Social media is becoming embedded in our lives. Research has shown that there are many benefits to using social media to enhance instruction in the classroom. Students are more engaged using social media, and it is truly a wonderful way to spread information and make connections with students. Implementing social media into the classroom is very simple and can be done using a variety of simple to use resources:

Incorporate Twitter into your classroom- You can identify a major concept you want students to comprehend. Tweet the concept to your student. Allow students to respond to the concept through Twitter. Students can compare and contrast, share ideas, and develop their critical thinking skills. As you teach a lesson you can allow students to Tweet or back-channel their thoughts and comments during the lecture. You can even post the comments on the Smartboard. You can even respond to student questions this way. Another benefit to using Twitter is that it can positively and proactively involve all students in the learning process and create an interactive classroom.
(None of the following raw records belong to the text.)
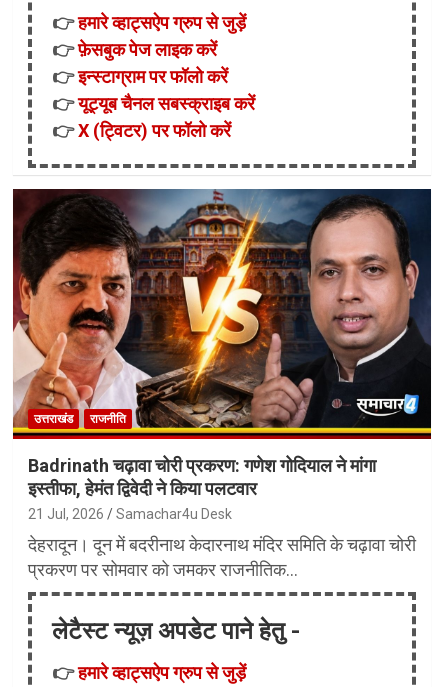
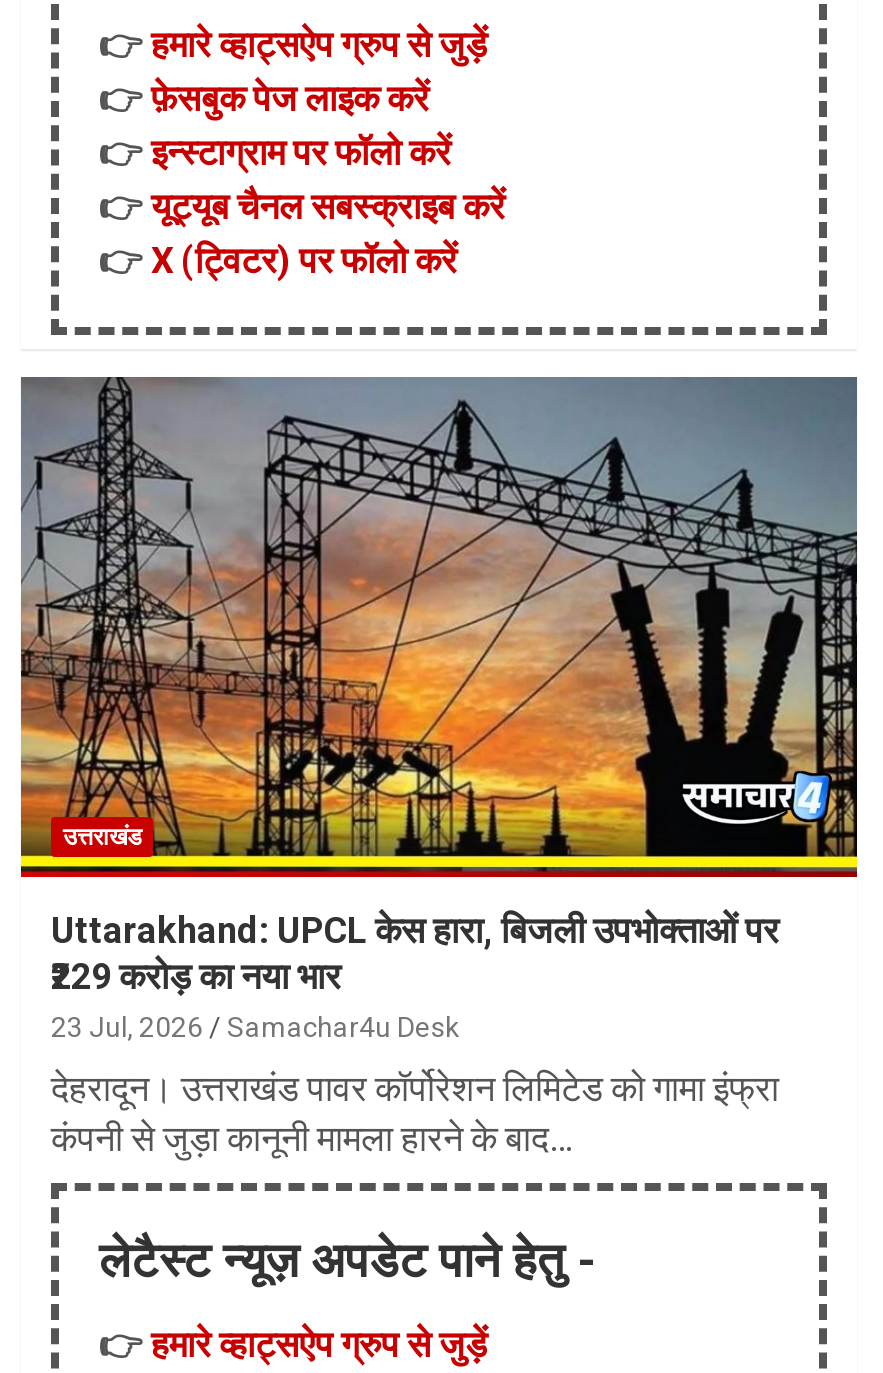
- [image]
- राजनीति
- Badrinath चढ़ावा चोरी प्रकरण: गणेश गोदियाल ने मांगा
- इस्तीफा, हेमंत द्विवेदी ने किया पलटवार
- 21 Jul, 2026
+ [image]
+ Uttarakhand: UPCL केस हारा, बिजली उपभोक्ताओं पर
+ ₹229 करोड़ का नया भार
+ 23 Jul, 2026

- देहरादून। दून में बदरीनाथ केदारनाथ मंदिर समिति के चढ़ावा चोरी
- प्रकरण पर सोमवार को जमकर राजनीतिक…
+ देहरादून। उत्तराखंड पावर कॉर्पोरेशन लिमिटेड को गामा इंफ्रा
+ कंपनी से जुड़ा कानूनी मामला हारने के बाद…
Create a Social Media group- Students can meet on Facebook, Google+, or Edmodo in groups. Students can be provided with various concepts to explore or research. Students can embedded blog posts, project-based learning activities, or other alternative assessments into the social media website.
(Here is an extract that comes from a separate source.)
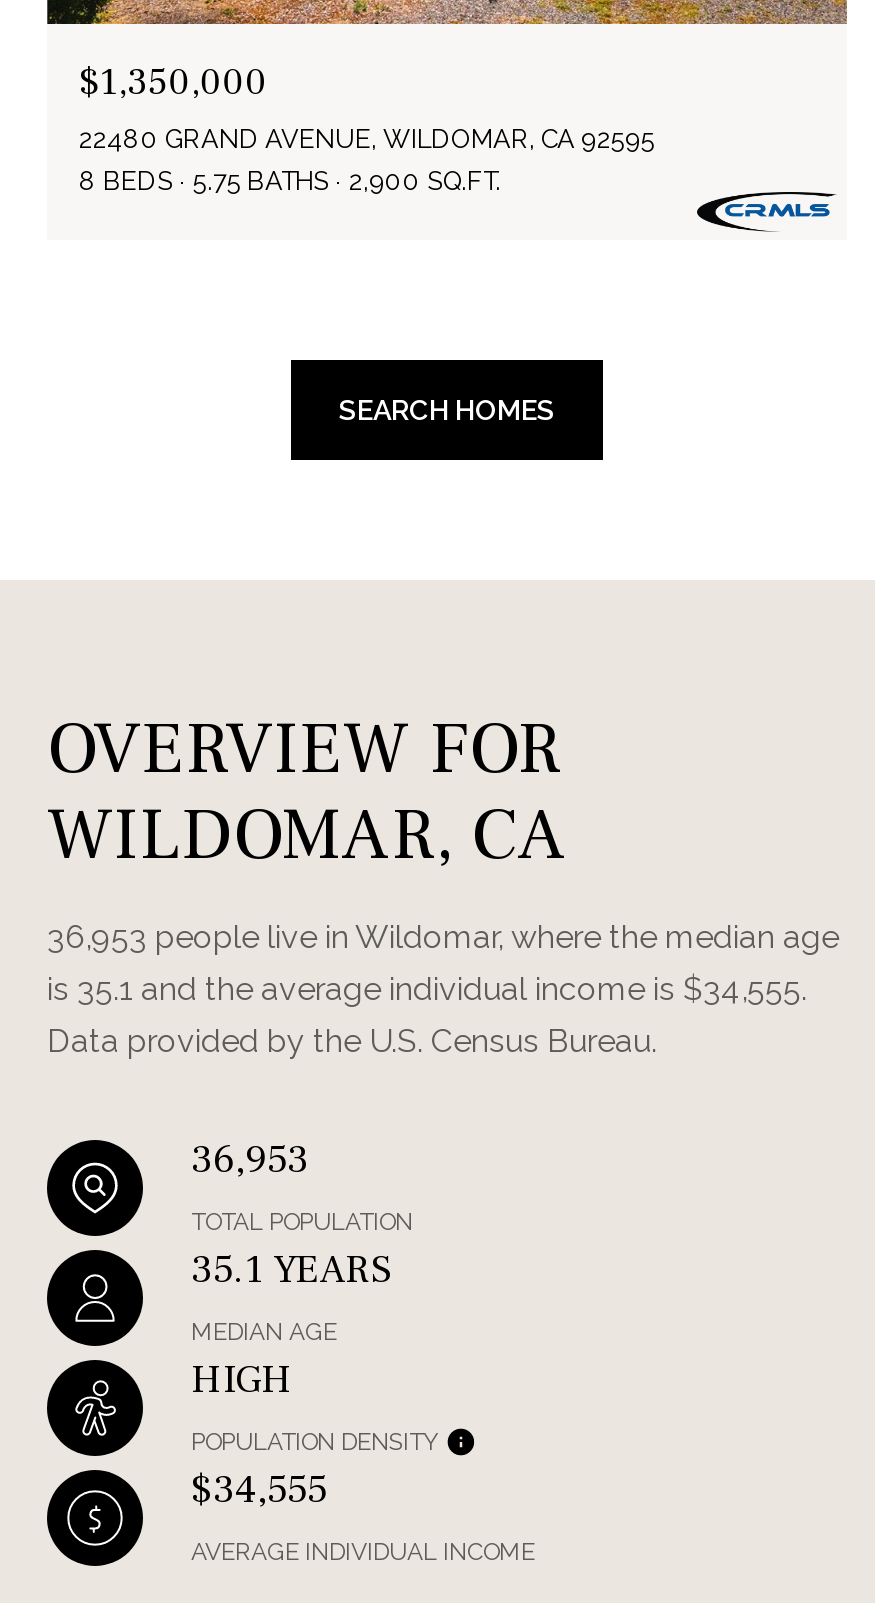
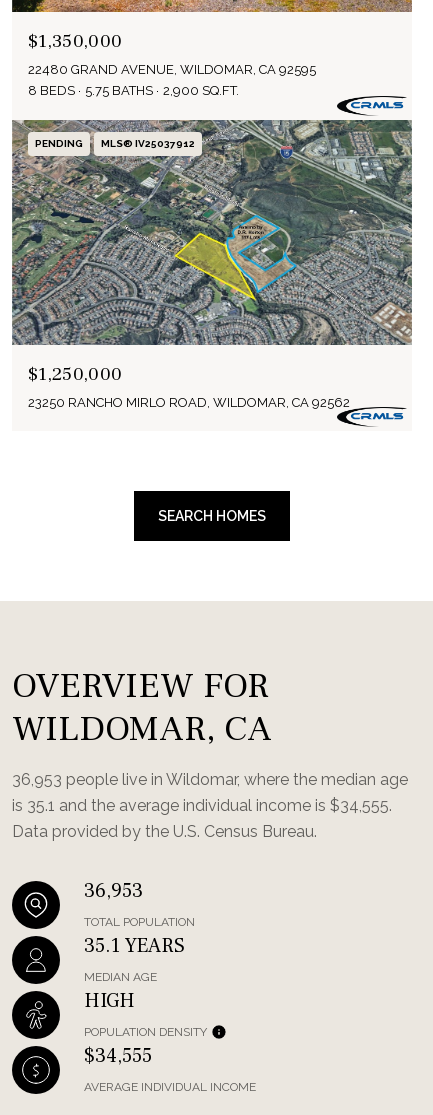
+ [image]
+ PENDING
+ MLS® IV25037912

+ $1,250,000
+ 23250 RANCHO MIRLO ROAD, WILDOMAR, CA 92562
Students can create a video- Many students own devices such as cell phones, tablets, etc that can record and produce a mini video. Students can record a video and then upload their videos to google video or youtube. Students can comment on the videos or simply learn from their classmates. Here is a good tutorial if needed.
Summarize textbook chapters using blogs – Create a blog (I like EDU blogs). Have student create a blog post or summarize a major concept. Students can also comment on other student’s posts. Blogging can increase comprehension and provide a wonderful resource for review.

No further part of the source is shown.